では何に関する智慧かというと、結局、空ということを覚る智慧なのである。
空と智慧はほとんど同じことを指しているといってもいいのだが、局面として言えば、「空」ということを「知る・覚る」というふうにいちおう区別できる。
つまり、智慧とは空を覚るということ、しかも空とは何かが単に頭でわかるのではなくて、いわば心の奥底まで、全身心的にわかる、というか身に付くことである。
それを「智慧」といい、場合によっては「覚り」という。
そこで、「空」とは何かが問題になる。
すでに前章である程度述べたが、以下、筆者の理解しえた範囲で整理して要点を述べておこう(拙著『よくわかる般若心経』PHP文庫、『金剛般若経全講義』大法輪閣、をお読みいただいている読者には復習になるが)。
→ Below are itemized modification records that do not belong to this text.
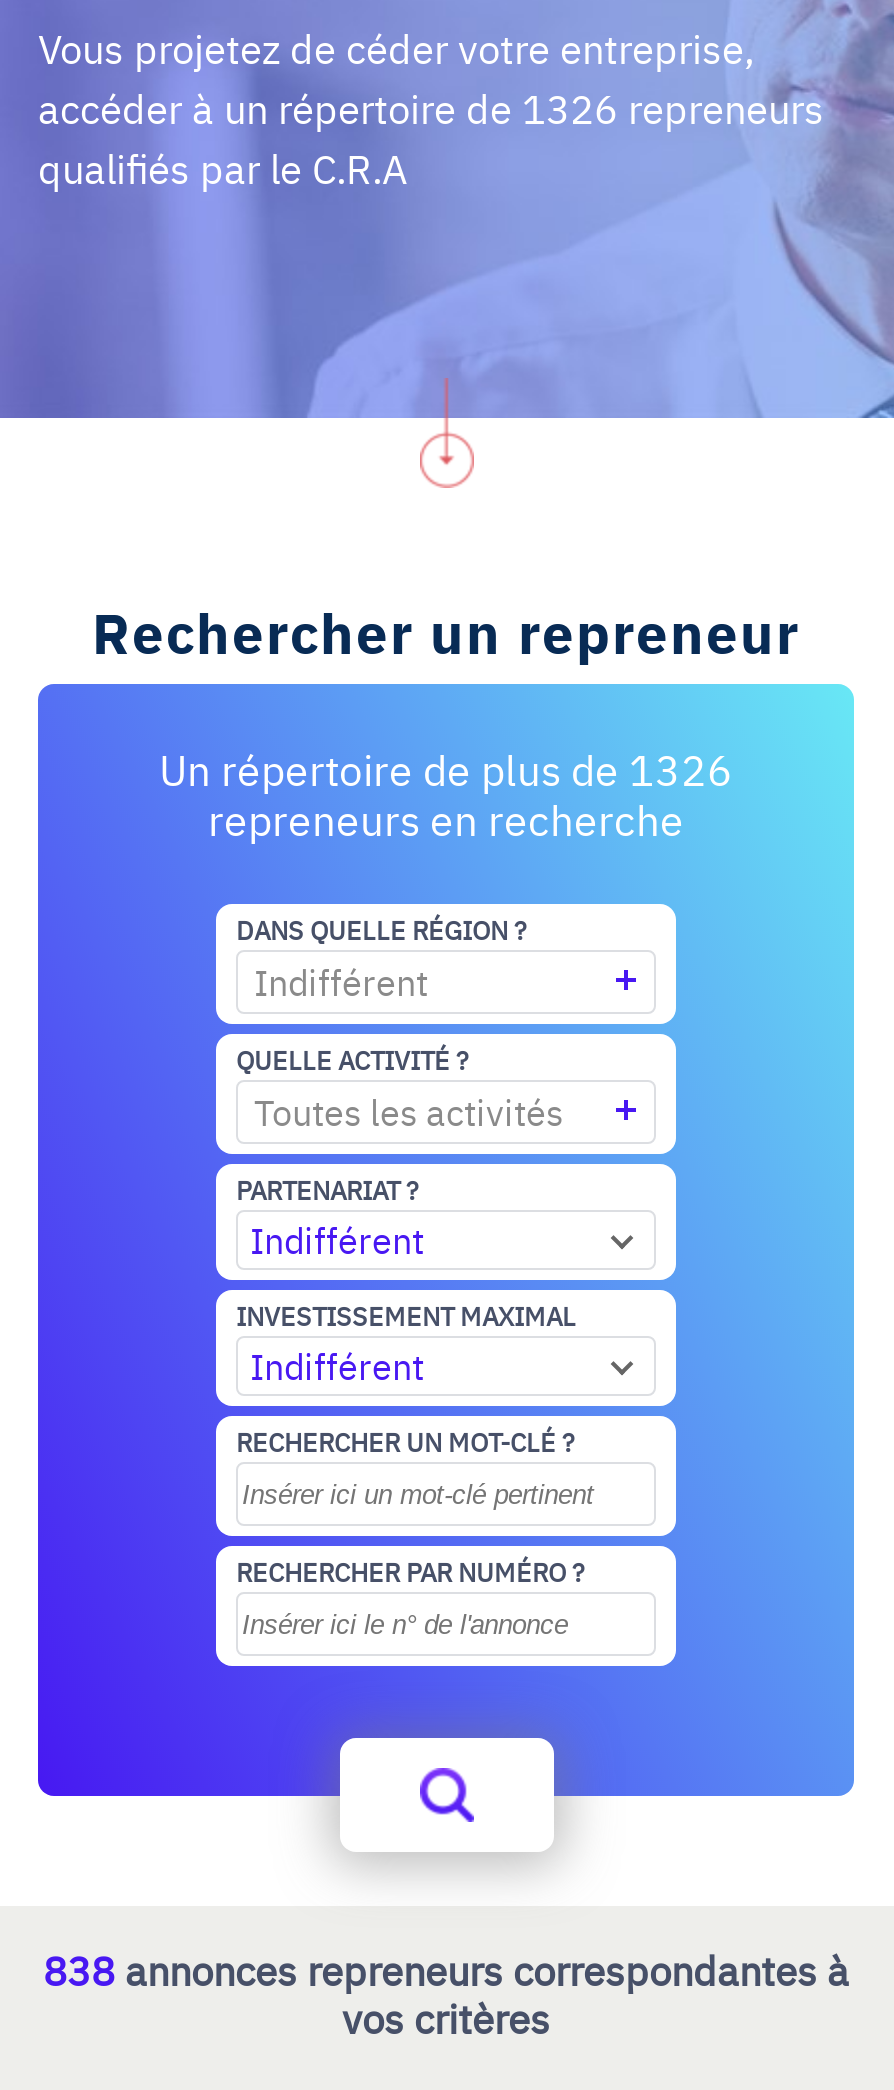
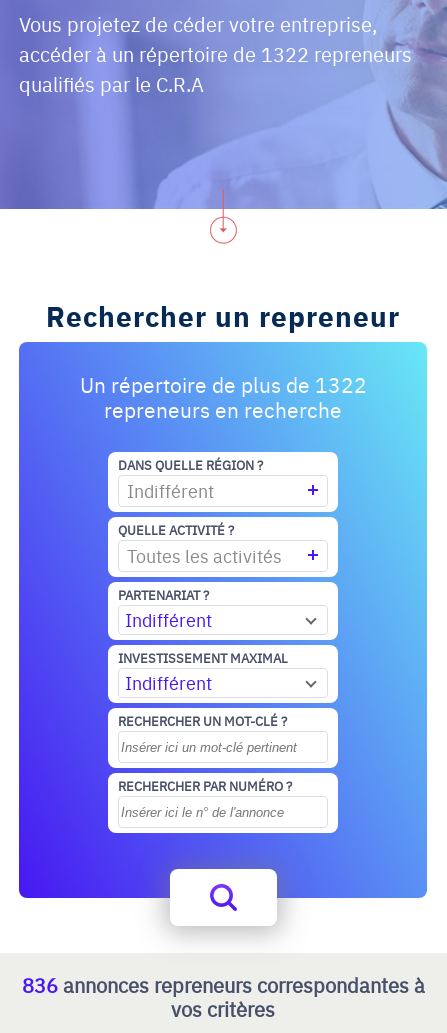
- accéder à un répertoire de 1326 repreneurs
+ accéder à un répertoire de 1322 repreneurs

- Un répertoire de plus de 1326
+ Un répertoire de plus de 1322

- 838 annonces repreneurs correspondantes à
+ 836 annonces repreneurs correspondantes à
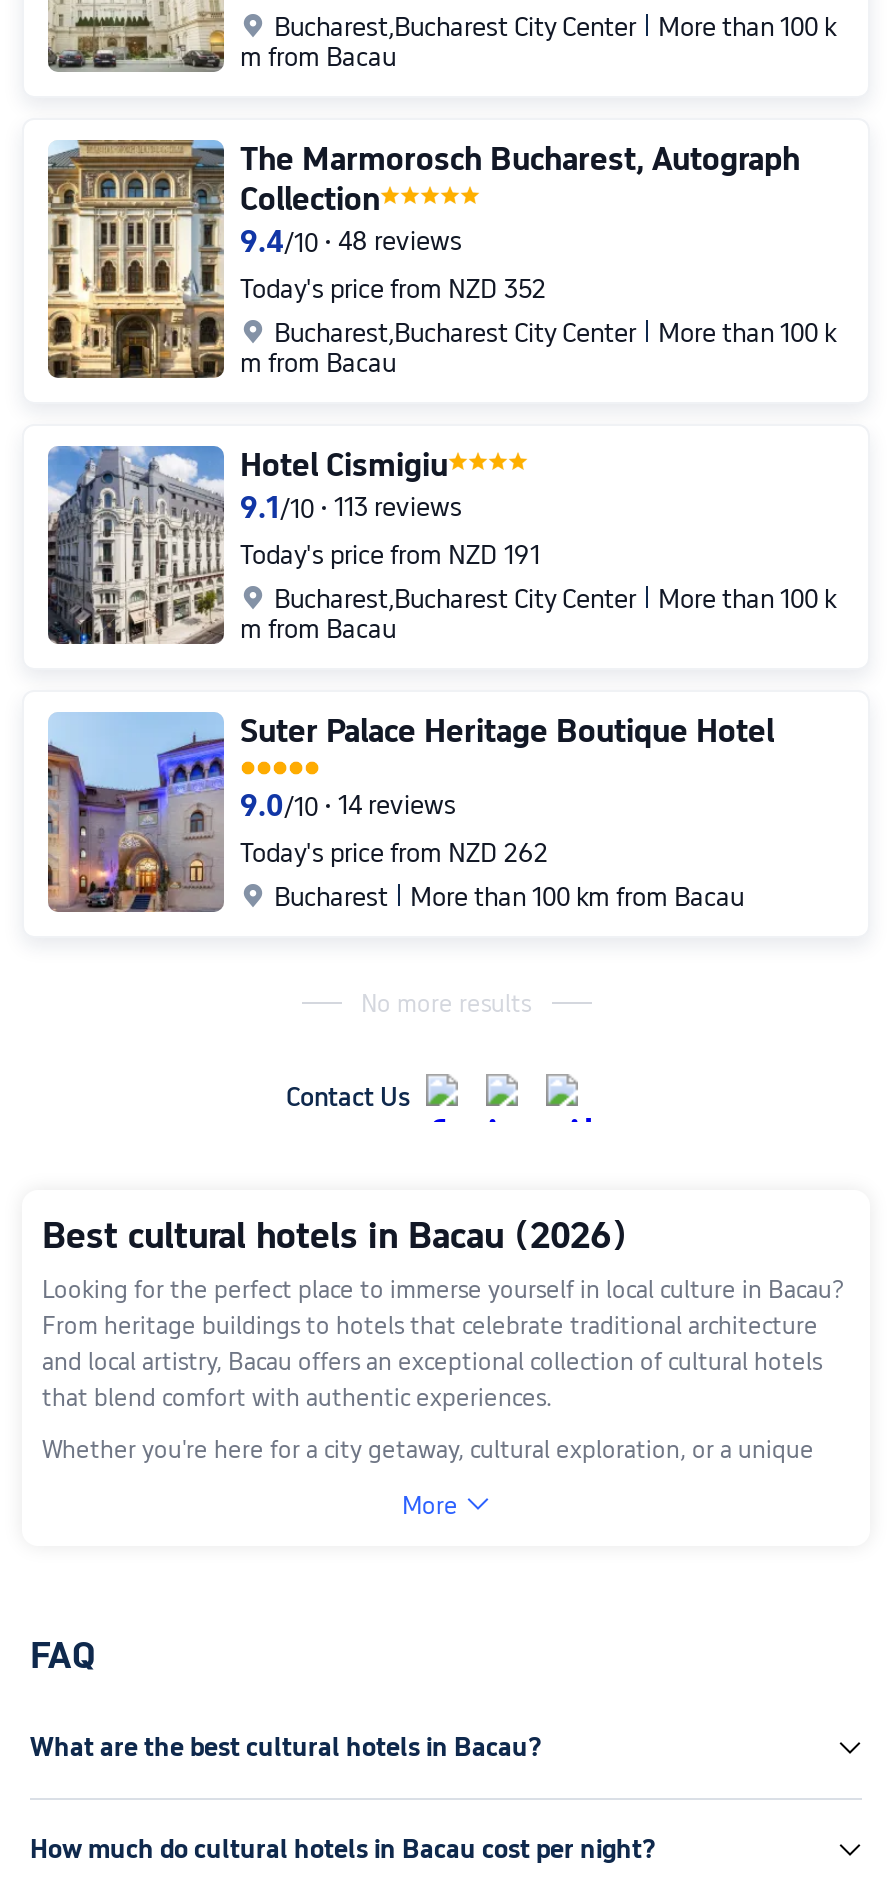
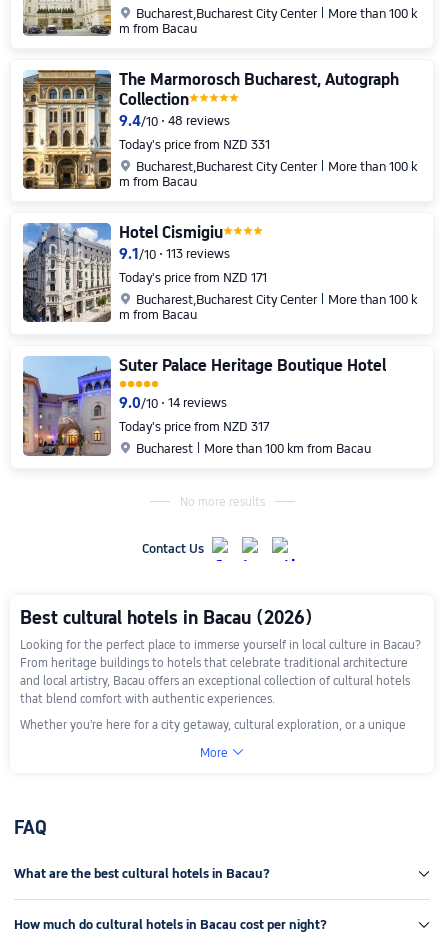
- Today's price from NZD 352
+ Today's price from NZD 331

- Today's price from NZD 191
+ Today's price from NZD 171

- Today's price from NZD 262
+ Today's price from NZD 317
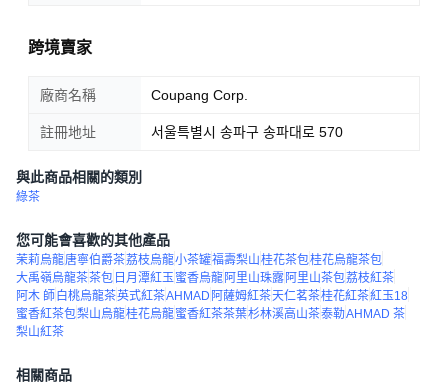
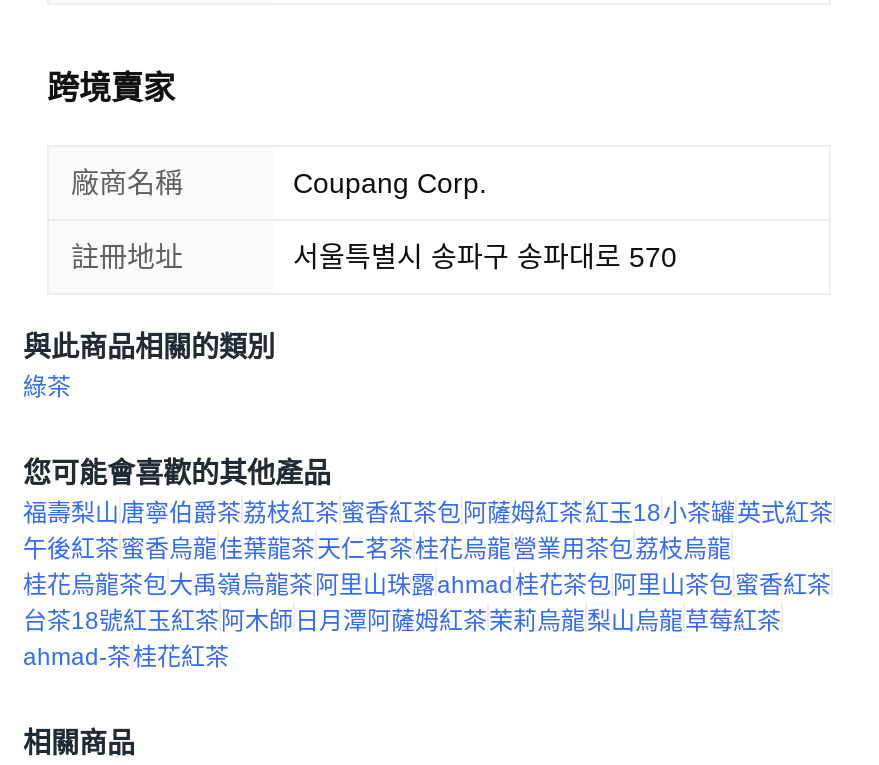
- 茉莉烏龍唐寧伯爵茶荔枝烏龍小茶罐福壽梨山桂花茶包桂花烏龍茶包
- 大禹嶺烏龍茶茶包日月潭紅玉蜜香烏龍阿里山珠露阿里山茶包荔枝紅茶
- 阿木 師白桃烏龍茶英式紅茶AHMAD阿薩姆紅茶天仁茗茶桂花紅茶紅玉18
- 蜜香紅茶包梨山烏龍桂花烏龍蜜香紅茶茶葉杉林溪高山茶泰勒AHMAD 茶
- 梨山紅茶
+ 福壽梨山唐寧伯爵茶荔枝紅茶蜜香紅茶包阿薩姆紅茶紅玉18小茶罐英式紅茶
+ 午後紅茶蜜香烏龍佳葉龍茶天仁茗茶桂花烏龍營業用茶包荔枝烏龍
+ 桂花烏龍茶包大禹嶺烏龍茶阿里山珠露ahmad桂花茶包阿里山茶包蜜香紅茶
+ 台茶18號紅玉紅茶阿木師日月潭阿薩姆紅茶茉莉烏龍梨山烏龍草莓紅茶
+ ahmad-茶桂花紅茶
「空」のサンスクリット原語は「シューンヤ」で、数学の「ゼロ」と同じ言葉である。
そこで、中国では「空っぽ・何もない」ことを意味する「空」と訳されたのである。
しかし、原語の「シューンヤ」も漢訳の「空」も「空っぽ・何もない」ことを意味し、さらに日本語では「空」を「空しい」と訓読するので、「空とは、人生は結局のところ空っぽで何の意味もなく空しいこと」という誤解が生まれたようであり、今でもその誤解は広く残っているのではないだろうか。
それと関連して、仏教は「すべては結局のところ空っぽで何もなく空しいというのは事実だから、認めて諦めるしかない」ということを説く悲観的な宗教だという誤解に基づく印象も、多くの人がいまだに持っているように思える。
実はそういう筆者も、かつてそういう誤解を持っていた。
しかし、しっかり学んでみると、そういう印象は、本来の大乗仏教ー般若経典に関していえばまったくの誤解だった。
では、本来の「空」とはどういう意味なのだろうか。
確かに「何もない・ゼロ」という意味はあるのだが、無条件にそう言っているわけではなく、「〜であるようなものは、何もない・ゼロ」、特に「実体であるようなものは、何もない・ゼロ」という意味だ、と般若経典そのものの学びを通して筆者は理解している。
そういう理解からすると、「空」は現代語では「非実体」と訳すのがもっともふさわしいだろう。